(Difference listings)

>>>>

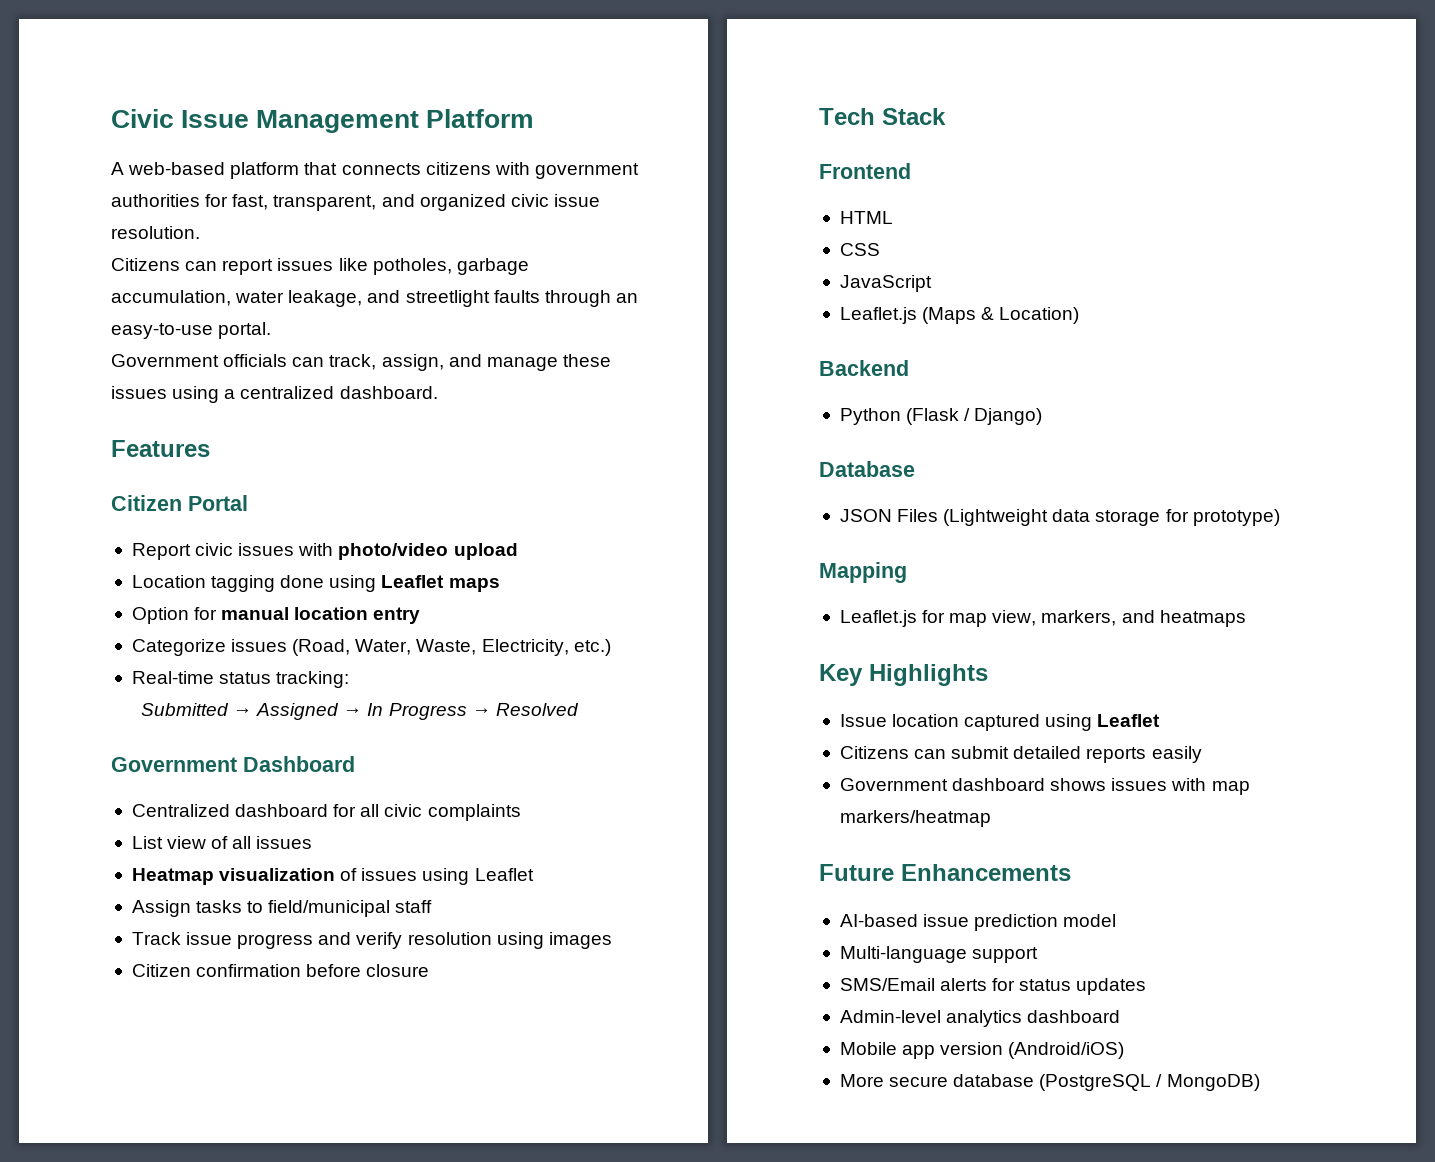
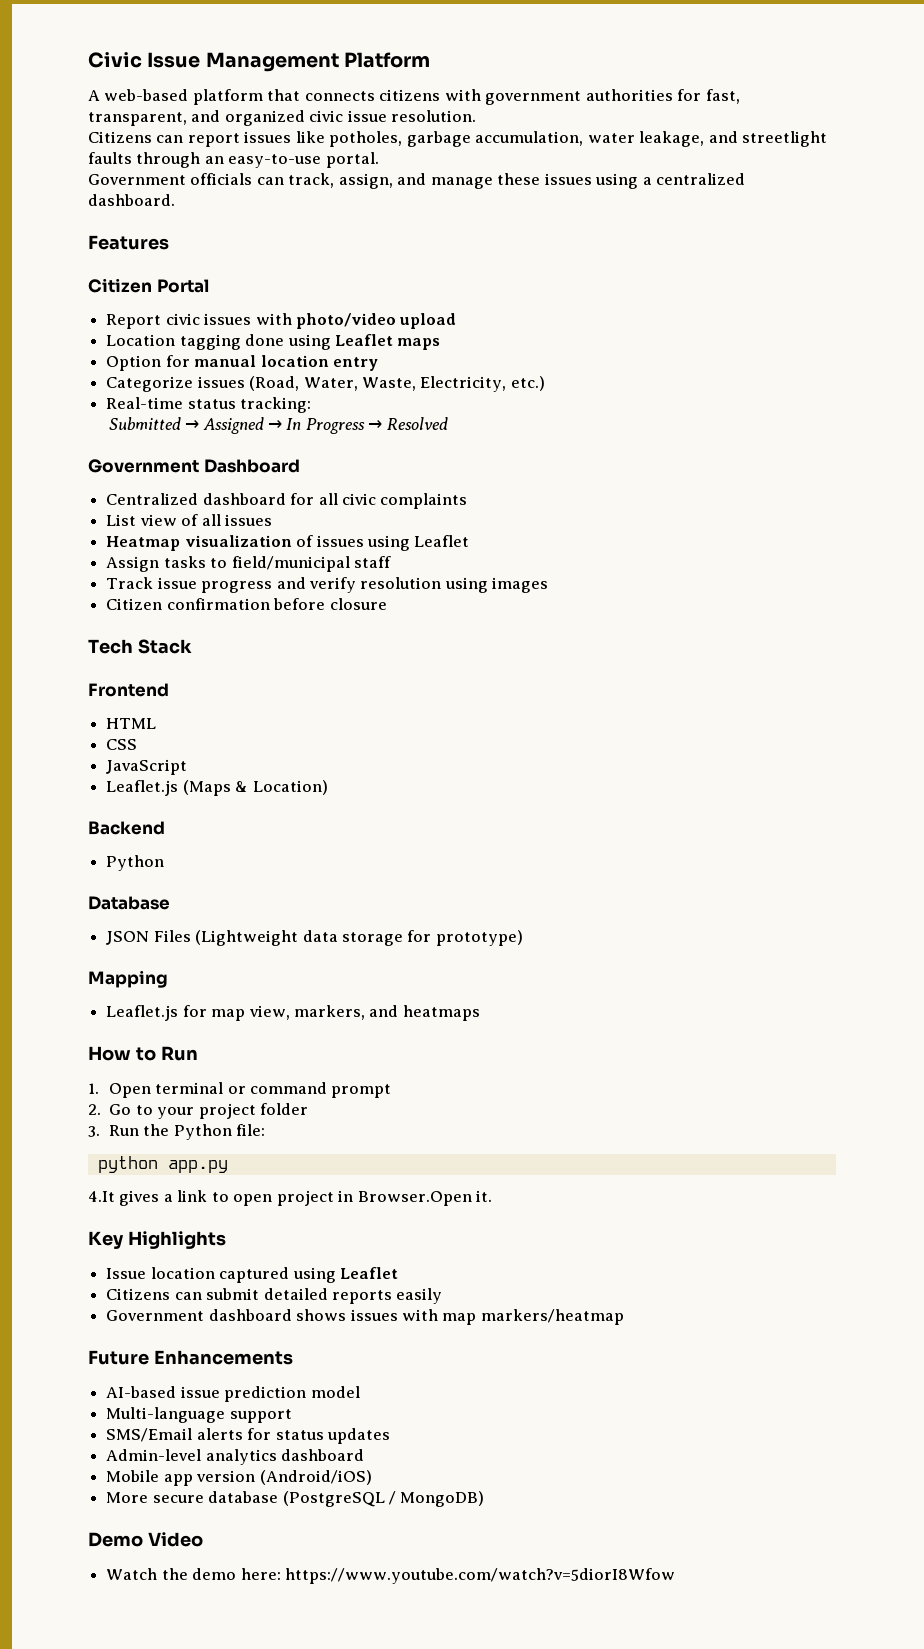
  Backend
- Python (Flask / Django)
+ Python
+ How to Run
+ 1. Open terminal or command prompt
+ 2. Go to your project folder
+ 3. Run the Python file:
+ python app.py
+ 4.It gives a link to open project in Browser.Open it.
+ Demo Video
+ Watch the demo here: https://www.youtube.com/watch?v=5diorI8Wfow

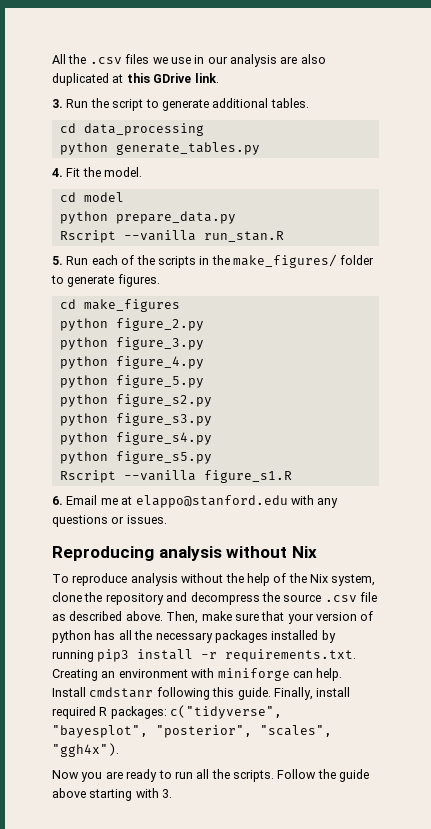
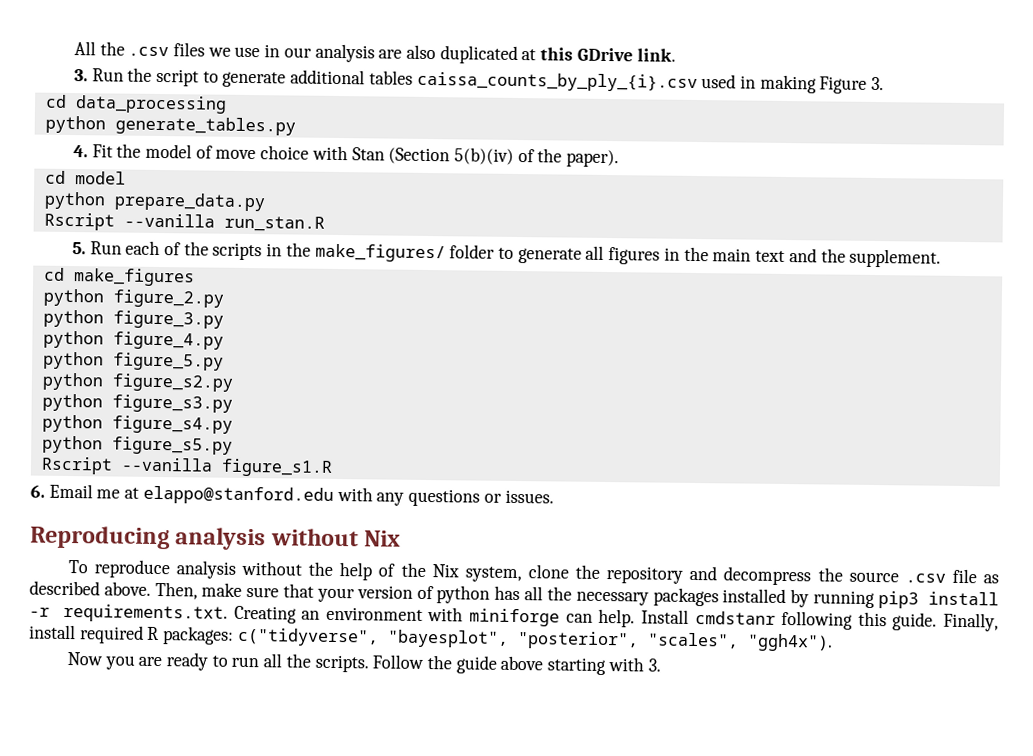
- 3. Run the script to generate additional tables.
+ 3. Run the script to generate additional tables caissa_counts_by_ply_{i}.csv used in making Figure 3.
- 4. Fit the model.
+ 4. Fit the model of move choice with Stan (Section 5(b)(iv) of the paper).
- 5. Run each of the scripts in the make_figures/ folder to generate figures.
+ 5. Run each of the scripts in the make_figures/ folder to generate all figures in the main text and the supplement.

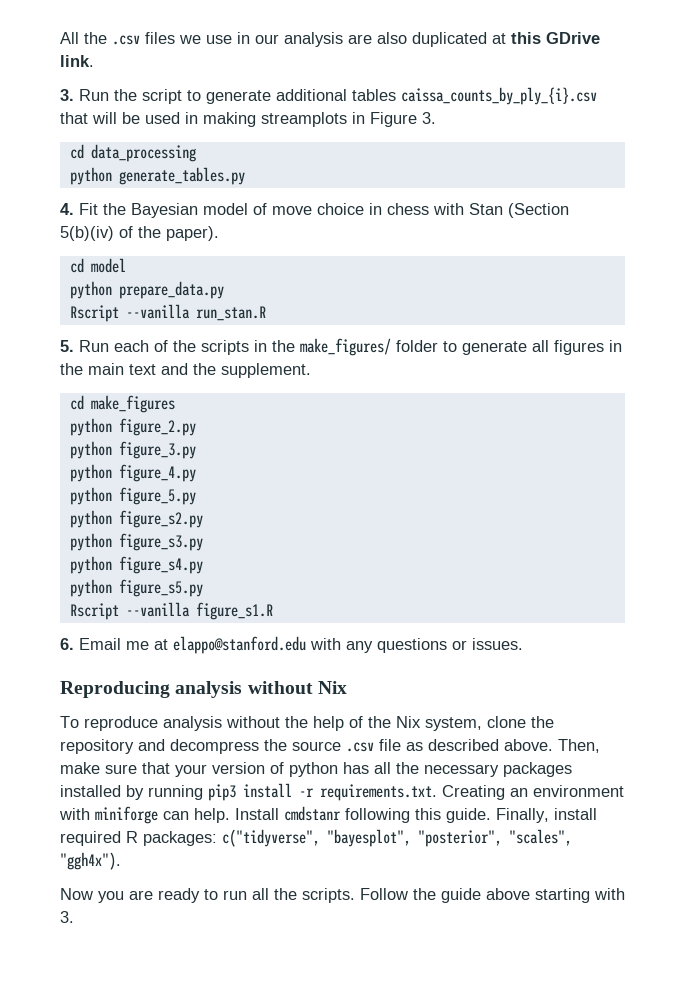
- 3. Run the script to generate additional tables caissa_counts_by_ply_{i}.csv used in making Figure 3.
+ 3. Run the script to generate additional tables caissa_counts_by_ply_{i}.csv that will be used in making streamplots in Figure 3.
- 4. Fit the model of move choice with Stan (Section 5(b)(iv) of the paper).
+ 4. Fit the Bayesian model of move choice in chess with Stan (Section 5(b)(iv) of the paper).

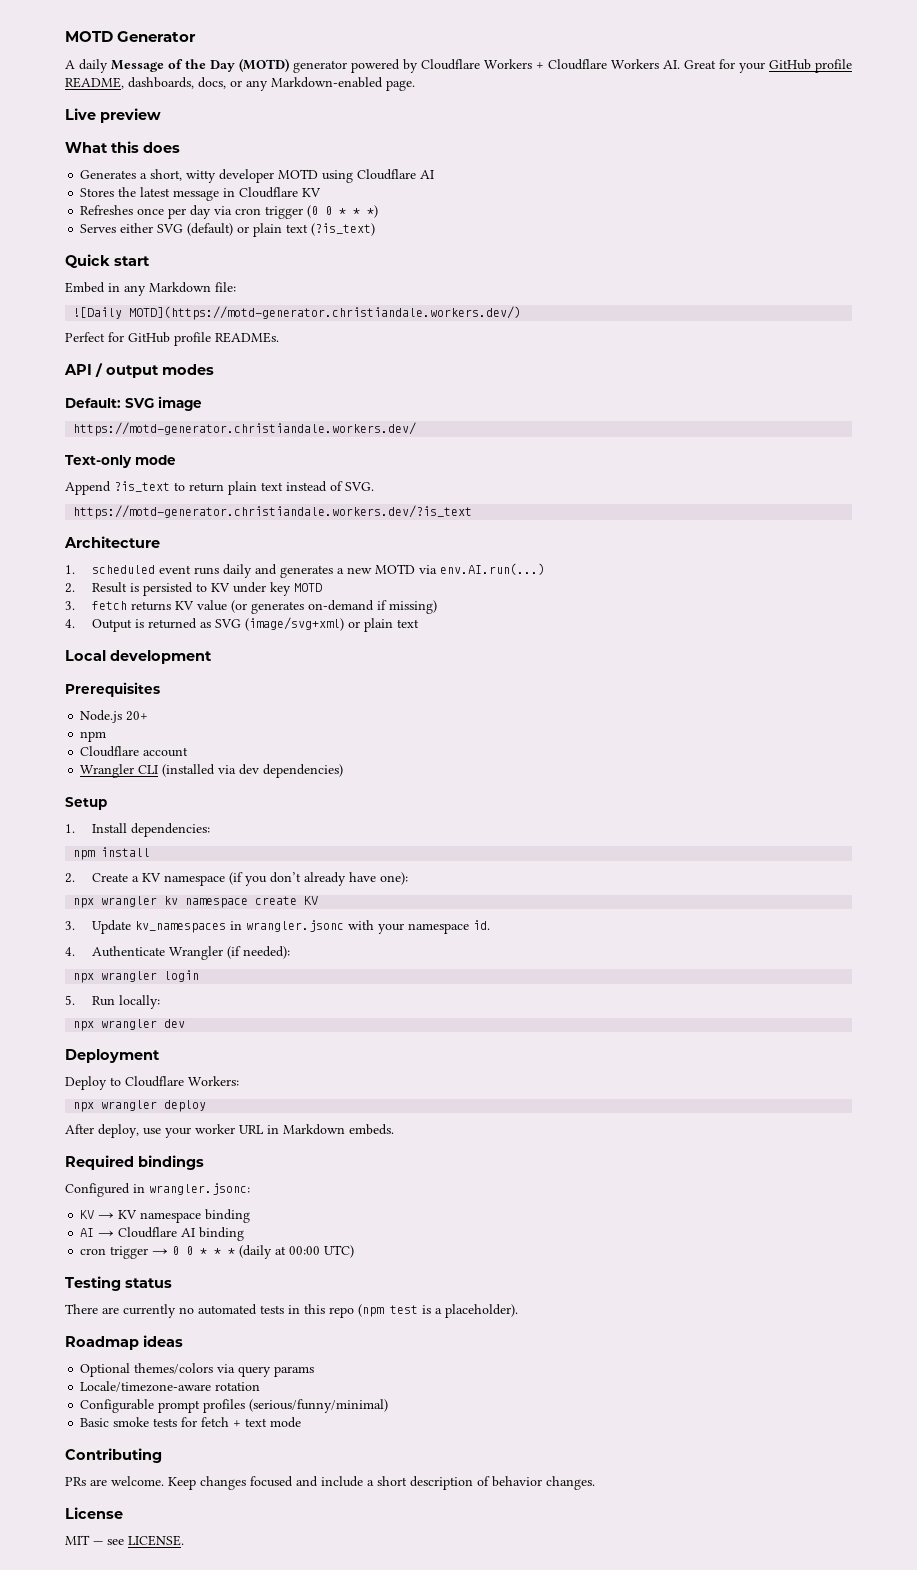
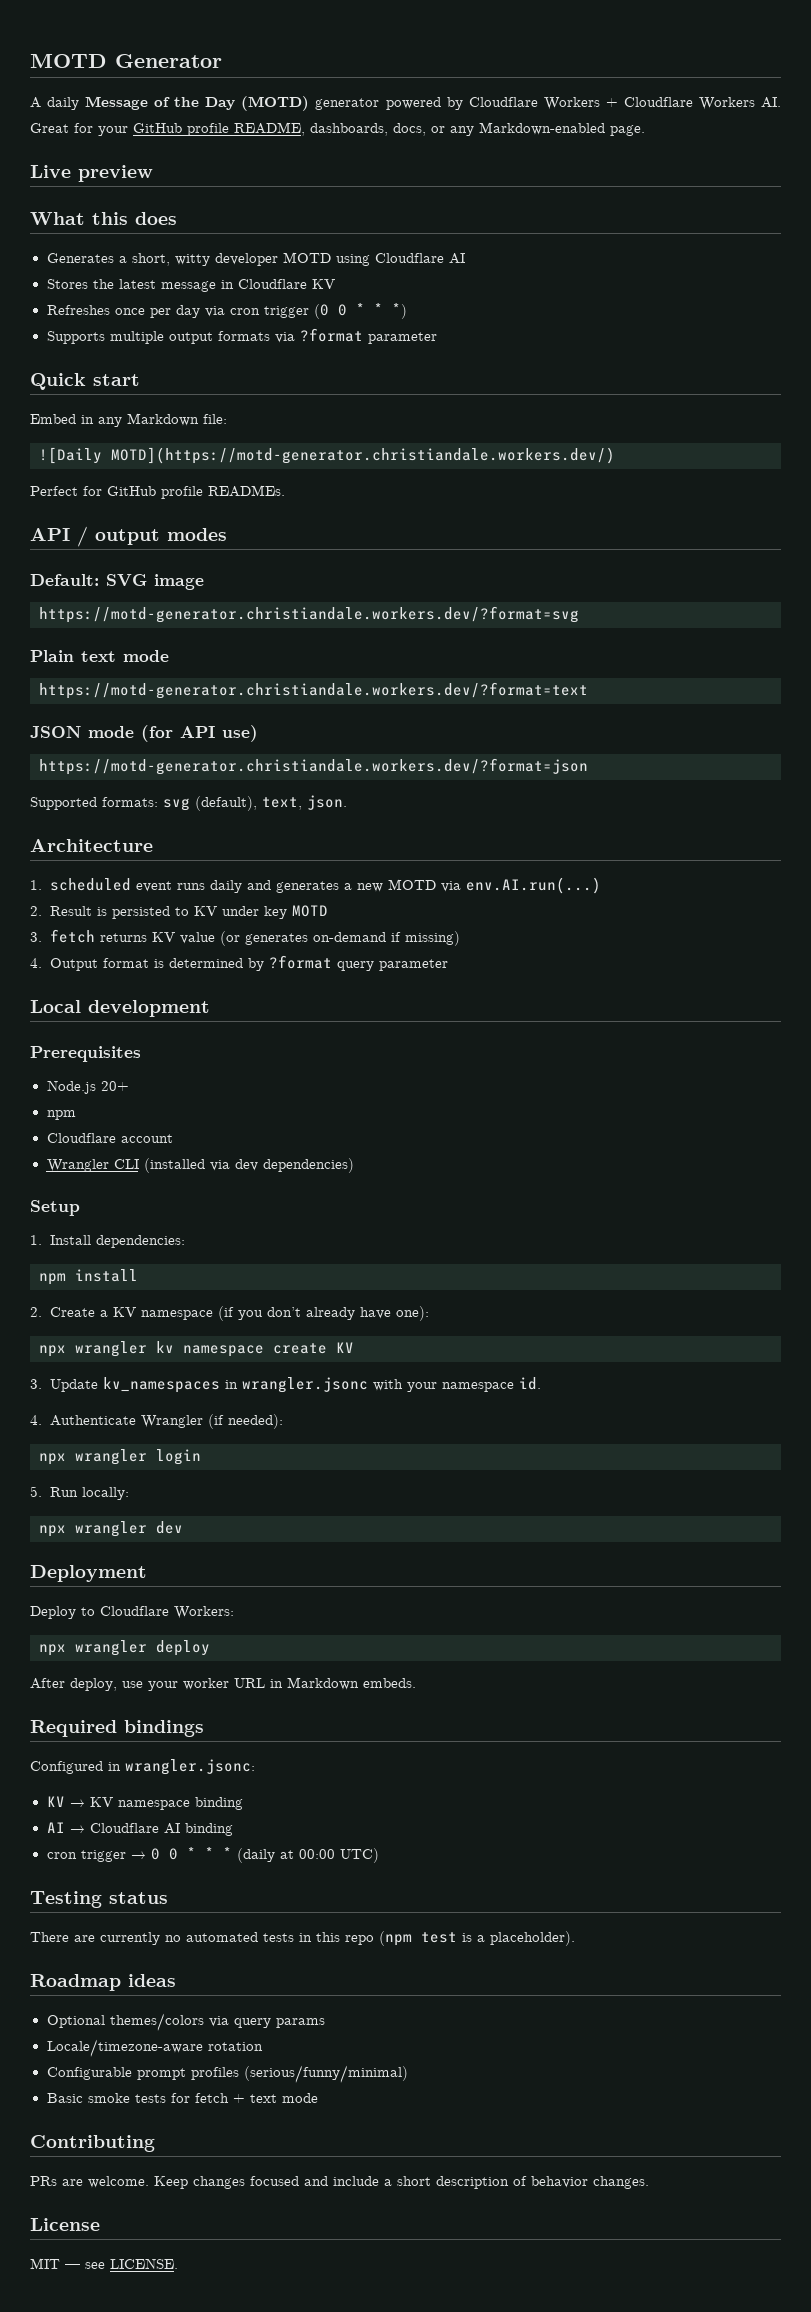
- Serves either SVG (default) or plain text (?is_text)
+ Supports multiple output formats via ?format parameter
- https://motd-generator.christiandale.workers.dev/
- Text-only mode
- Append ?is_text to return plain text instead of SVG.
- https://motd-generator.christiandale.workers.dev/?is_text
+ https://motd-generator.christiandale.workers.dev/?format=svg
+ Plain text mode
+ https://motd-generator.christiandale.workers.dev/?format=text
+ JSON mode (for API use)
+ https://motd-generator.christiandale.workers.dev/?format=json
+ Supported formats: svg (default), text, json.
- 4. Output is returned as SVG (image/svg+xml) or plain text
+ 4. Output format is determined by ?format query parameter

<<<<

Your job is to repeat every entry exactly, keeping all pictures out of the copy.

  Backend
- Python (Flask / Django)
+ Python
+ How to Run
+ 1. Open terminal or command prompt
+ 2. Go to your project folder
+ 3. Run the Python file:
+ python app.py
+ 4.It gives a link to open project in Browser.Open it.
+ Demo Video
+ Watch the demo here: https://www.youtube.com/watch?v=5diorI8Wfow

- 3. Run the script to generate additional tables.
+ 3. Run the script to generate additional tables caissa_counts_by_ply_{i}.csv used in making Figure 3.
- 4. Fit the model.
+ 4. Fit the model of move choice with Stan (Section 5(b)(iv) of the paper).
- 5. Run each of the scripts in the make_figures/ folder to generate figures.
+ 5. Run each of the scripts in the make_figures/ folder to generate all figures in the main text and the supplement.

- 3. Run the script to generate additional tables caissa_counts_by_ply_{i}.csv used in making Figure 3.
+ 3. Run the script to generate additional tables caissa_counts_by_ply_{i}.csv that will be used in making streamplots in Figure 3.
- 4. Fit the model of move choice with Stan (Section 5(b)(iv) of the paper).
+ 4. Fit the Bayesian model of move choice in chess with Stan (Section 5(b)(iv) of the paper).

- Serves either SVG (default) or plain text (?is_text)
+ Supports multiple output formats via ?format parameter
- https://motd-generator.christiandale.workers.dev/
- Text-only mode
- Append ?is_text to return plain text instead of SVG.
- https://motd-generator.christiandale.workers.dev/?is_text
+ https://motd-generator.christiandale.workers.dev/?format=svg
+ Plain text mode
+ https://motd-generator.christiandale.workers.dev/?format=text
+ JSON mode (for API use)
+ https://motd-generator.christiandale.workers.dev/?format=json
+ Supported formats: svg (default), text, json.
- 4. Output is returned as SVG (image/svg+xml) or plain text
+ 4. Output format is determined by ?format query parameter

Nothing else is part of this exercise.